◆ Work required: Scan the data below. Pull out each line where "items" occurs.

◆ Material provided:
*** Begin section ***

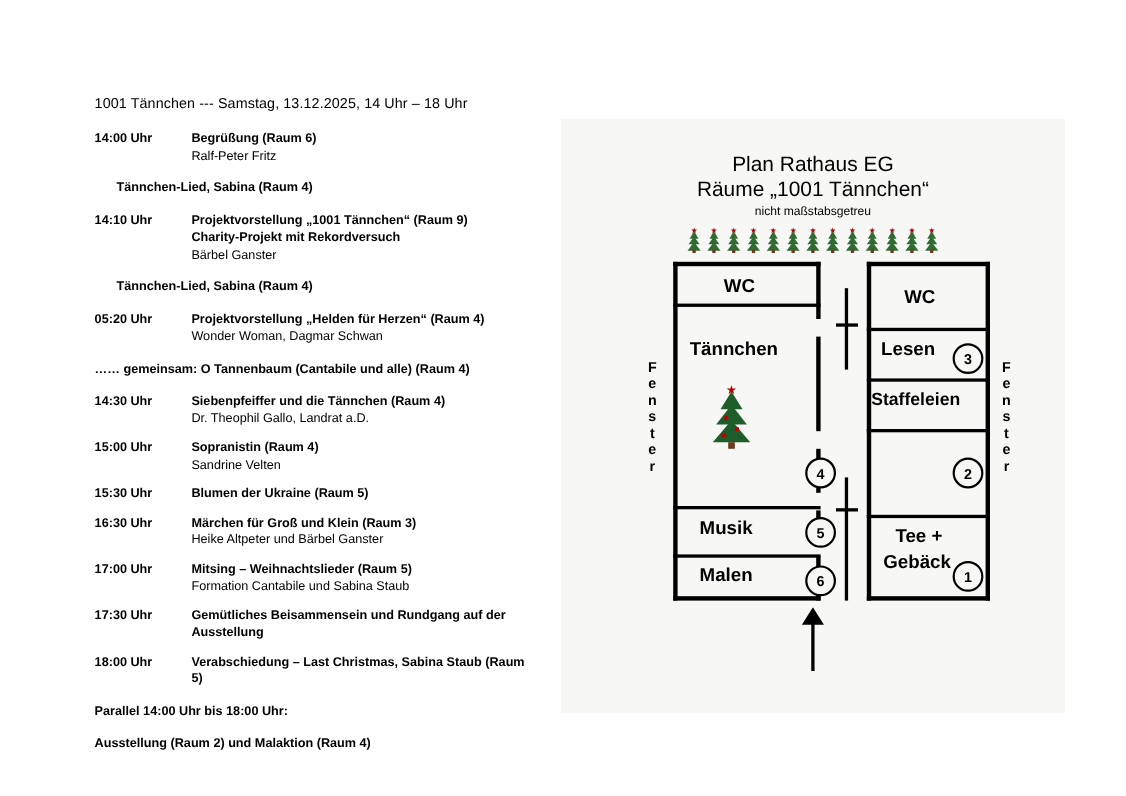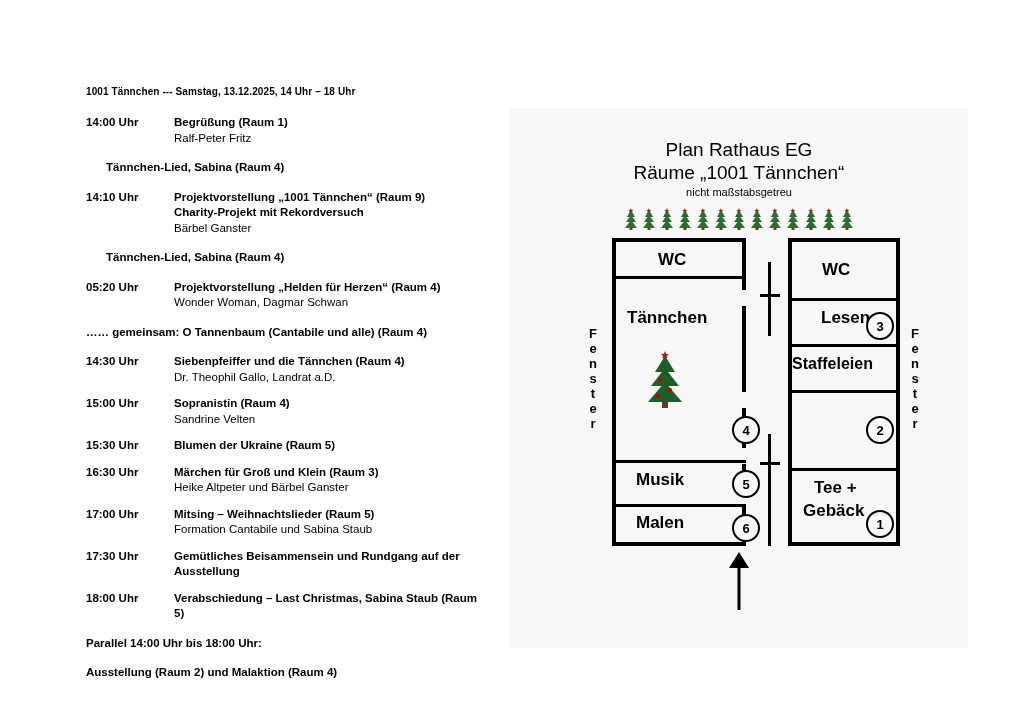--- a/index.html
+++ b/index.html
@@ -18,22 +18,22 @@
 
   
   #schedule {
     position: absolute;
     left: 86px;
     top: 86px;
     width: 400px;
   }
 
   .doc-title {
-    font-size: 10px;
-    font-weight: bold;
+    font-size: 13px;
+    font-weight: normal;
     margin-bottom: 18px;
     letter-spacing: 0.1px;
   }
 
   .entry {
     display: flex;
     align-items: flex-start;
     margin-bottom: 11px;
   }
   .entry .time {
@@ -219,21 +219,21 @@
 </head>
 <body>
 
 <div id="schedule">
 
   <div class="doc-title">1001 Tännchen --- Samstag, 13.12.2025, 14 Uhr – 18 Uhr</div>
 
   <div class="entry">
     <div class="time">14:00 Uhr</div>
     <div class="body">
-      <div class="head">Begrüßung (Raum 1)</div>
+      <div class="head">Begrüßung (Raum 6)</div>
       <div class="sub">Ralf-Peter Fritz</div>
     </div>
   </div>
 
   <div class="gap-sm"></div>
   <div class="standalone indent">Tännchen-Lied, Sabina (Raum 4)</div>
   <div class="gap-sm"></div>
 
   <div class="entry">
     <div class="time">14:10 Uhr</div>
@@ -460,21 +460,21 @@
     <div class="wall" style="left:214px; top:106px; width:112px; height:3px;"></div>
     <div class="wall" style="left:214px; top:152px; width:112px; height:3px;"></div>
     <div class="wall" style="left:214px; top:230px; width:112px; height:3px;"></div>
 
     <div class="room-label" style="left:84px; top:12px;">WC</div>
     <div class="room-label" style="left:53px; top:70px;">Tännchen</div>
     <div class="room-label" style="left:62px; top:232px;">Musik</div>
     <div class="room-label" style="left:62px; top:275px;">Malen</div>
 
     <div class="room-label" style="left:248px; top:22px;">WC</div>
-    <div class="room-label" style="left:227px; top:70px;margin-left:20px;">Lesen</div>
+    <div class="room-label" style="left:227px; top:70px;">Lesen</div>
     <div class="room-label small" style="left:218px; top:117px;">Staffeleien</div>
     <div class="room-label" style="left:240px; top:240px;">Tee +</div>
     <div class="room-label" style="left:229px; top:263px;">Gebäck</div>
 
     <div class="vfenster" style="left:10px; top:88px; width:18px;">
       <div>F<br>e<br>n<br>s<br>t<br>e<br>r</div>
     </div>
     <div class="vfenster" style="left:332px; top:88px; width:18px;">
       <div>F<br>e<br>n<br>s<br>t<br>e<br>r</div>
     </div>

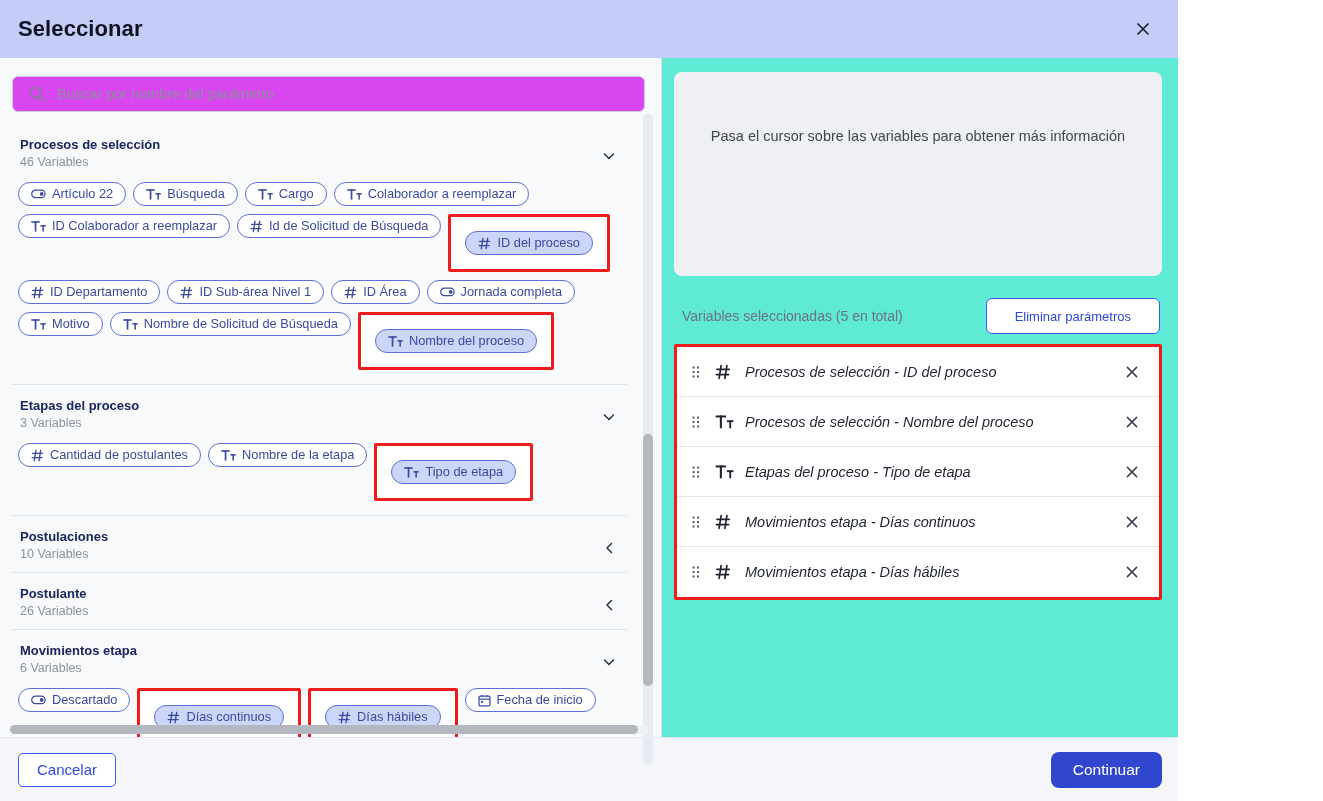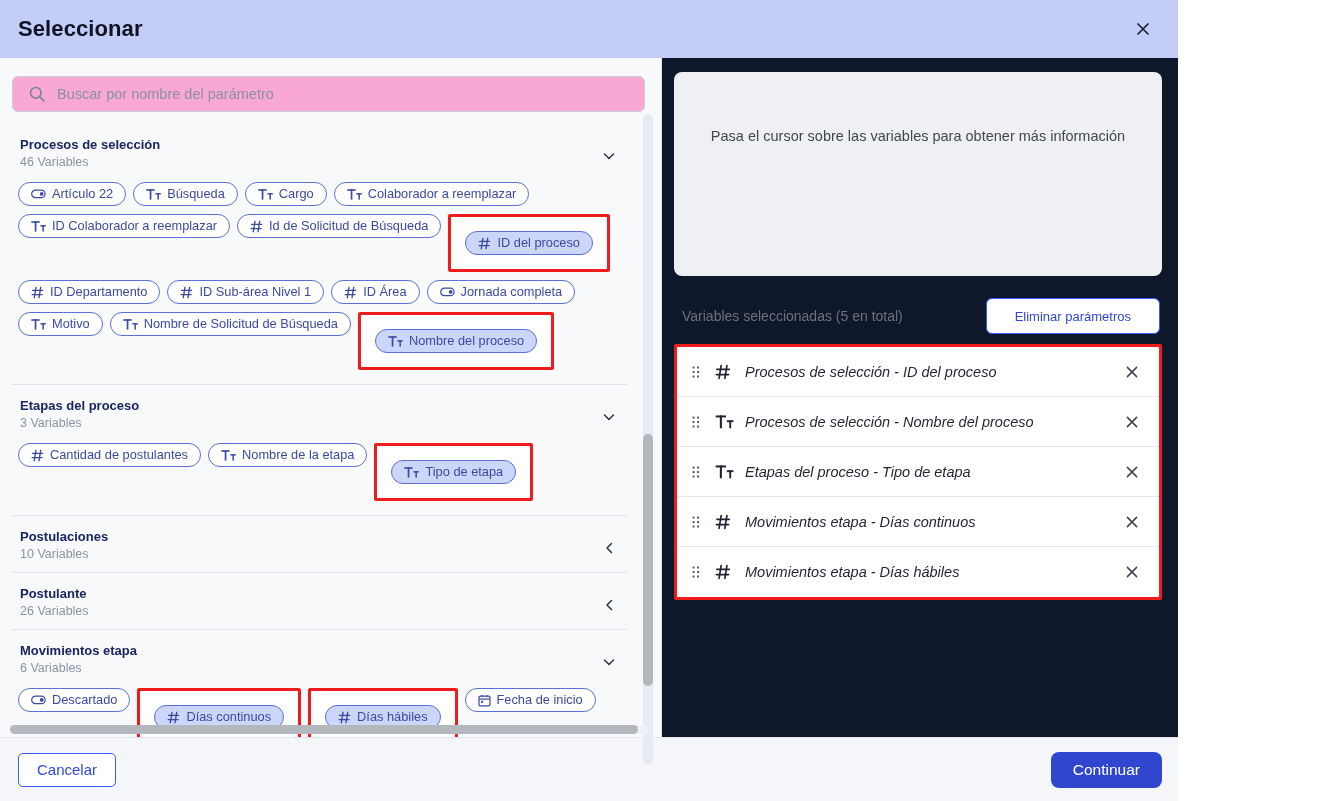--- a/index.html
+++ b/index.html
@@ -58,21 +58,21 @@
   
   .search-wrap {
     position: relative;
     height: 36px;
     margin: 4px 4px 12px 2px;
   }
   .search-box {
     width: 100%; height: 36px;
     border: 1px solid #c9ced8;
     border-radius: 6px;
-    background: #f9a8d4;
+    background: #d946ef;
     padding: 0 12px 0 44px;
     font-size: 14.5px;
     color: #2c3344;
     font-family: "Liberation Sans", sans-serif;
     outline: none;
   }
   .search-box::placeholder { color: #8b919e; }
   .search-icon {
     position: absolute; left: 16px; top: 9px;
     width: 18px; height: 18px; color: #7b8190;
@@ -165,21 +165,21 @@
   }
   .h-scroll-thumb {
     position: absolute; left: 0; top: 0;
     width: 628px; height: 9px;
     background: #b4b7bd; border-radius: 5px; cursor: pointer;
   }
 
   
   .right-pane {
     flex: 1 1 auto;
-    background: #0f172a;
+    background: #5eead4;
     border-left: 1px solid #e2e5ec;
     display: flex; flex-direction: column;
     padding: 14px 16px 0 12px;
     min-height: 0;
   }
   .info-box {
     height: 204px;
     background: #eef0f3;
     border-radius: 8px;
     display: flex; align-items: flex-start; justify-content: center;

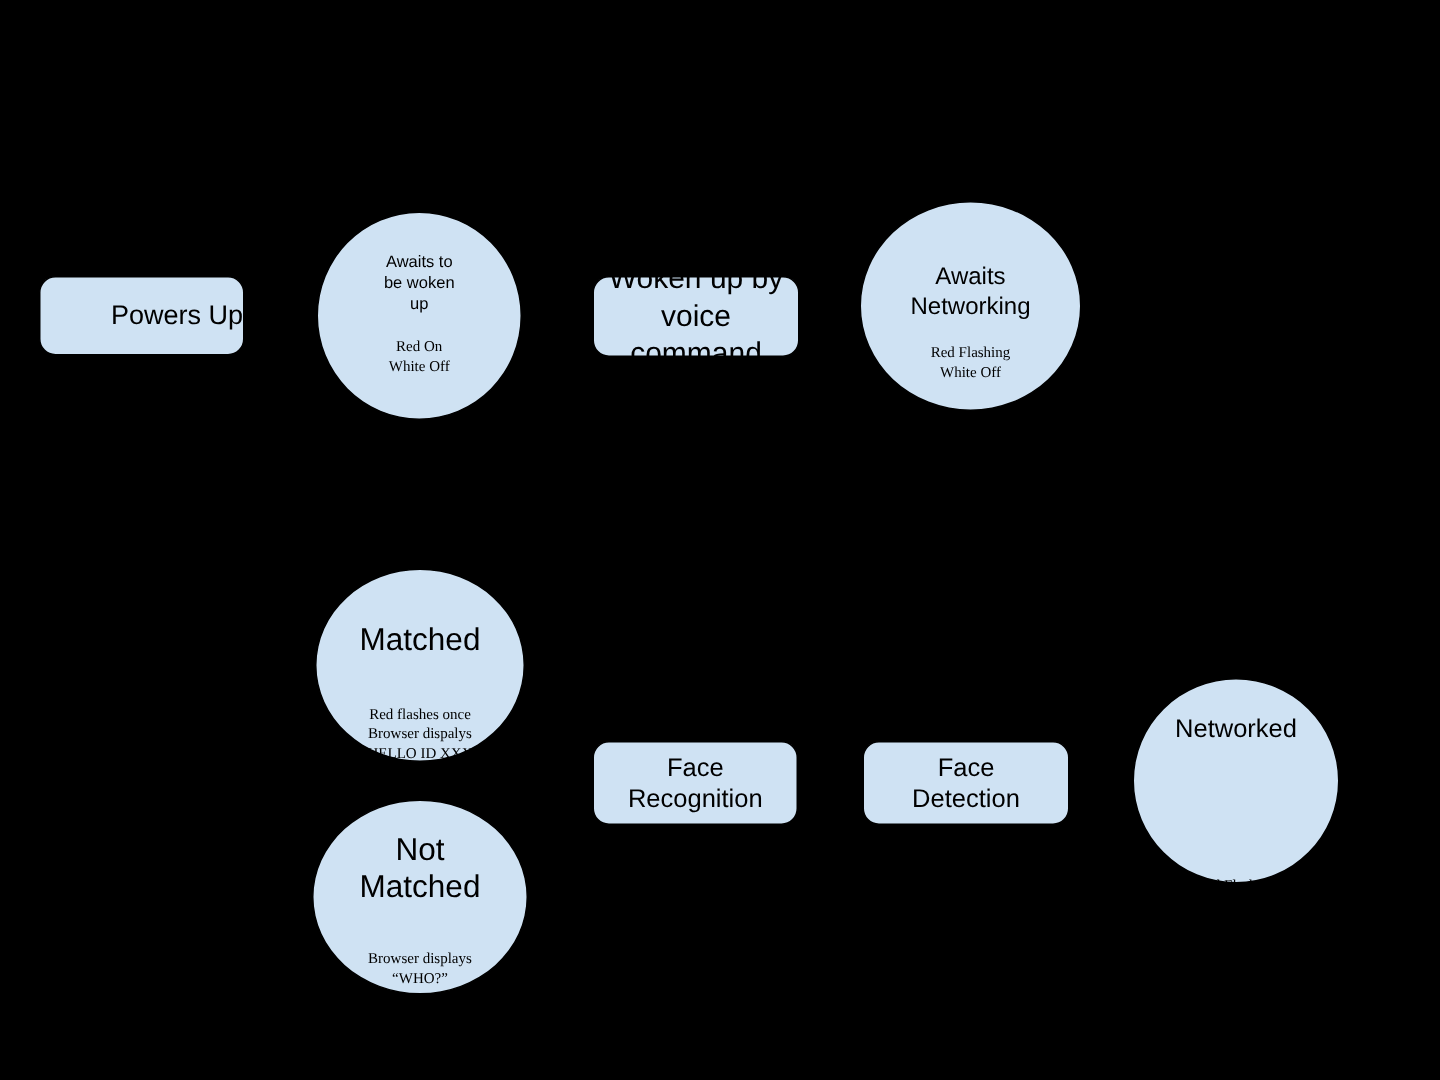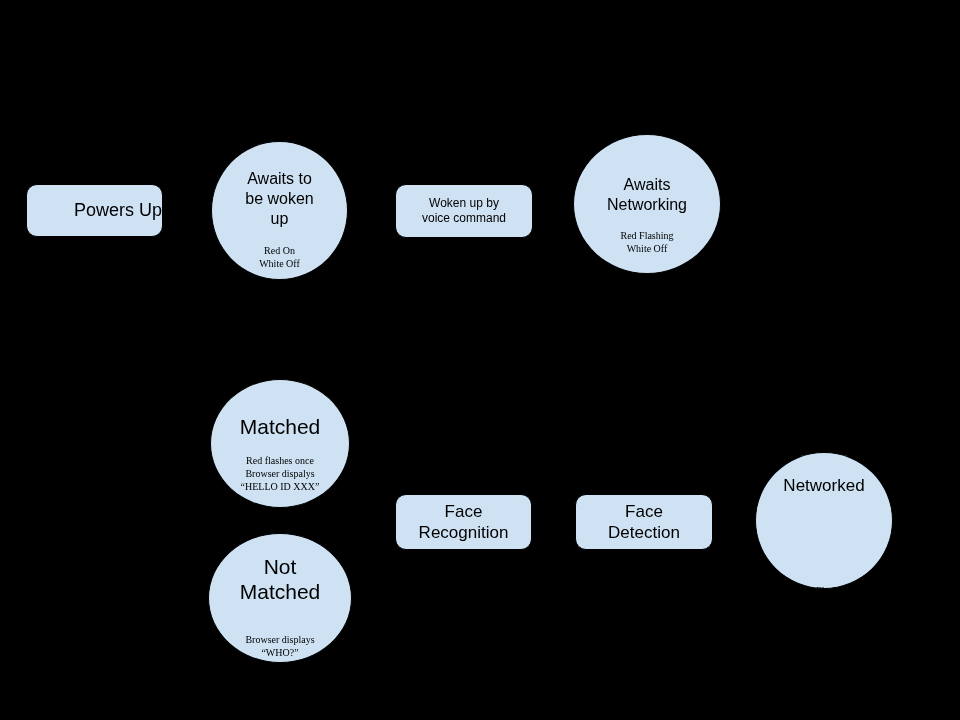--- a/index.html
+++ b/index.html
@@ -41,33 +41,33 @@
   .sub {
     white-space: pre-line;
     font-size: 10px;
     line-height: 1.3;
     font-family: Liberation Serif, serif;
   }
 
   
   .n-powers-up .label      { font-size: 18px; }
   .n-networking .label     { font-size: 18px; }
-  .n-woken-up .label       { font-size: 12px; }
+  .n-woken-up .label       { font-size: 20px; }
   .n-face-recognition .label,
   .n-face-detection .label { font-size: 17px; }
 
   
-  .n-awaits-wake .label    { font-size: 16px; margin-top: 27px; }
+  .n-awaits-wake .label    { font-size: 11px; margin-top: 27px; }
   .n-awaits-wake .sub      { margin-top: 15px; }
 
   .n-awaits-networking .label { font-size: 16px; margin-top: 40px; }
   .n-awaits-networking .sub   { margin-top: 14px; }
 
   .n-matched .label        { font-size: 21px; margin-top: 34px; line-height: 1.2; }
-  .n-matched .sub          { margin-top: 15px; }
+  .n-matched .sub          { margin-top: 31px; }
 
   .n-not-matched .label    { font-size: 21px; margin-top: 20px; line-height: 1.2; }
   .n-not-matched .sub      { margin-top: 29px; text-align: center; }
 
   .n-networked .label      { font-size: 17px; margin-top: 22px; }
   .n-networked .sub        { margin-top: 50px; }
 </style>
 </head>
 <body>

*** End section ***

◆ Result of the task:
     align-items: flex-start;
     display: flex; align-items: flex-start; justify-content: center;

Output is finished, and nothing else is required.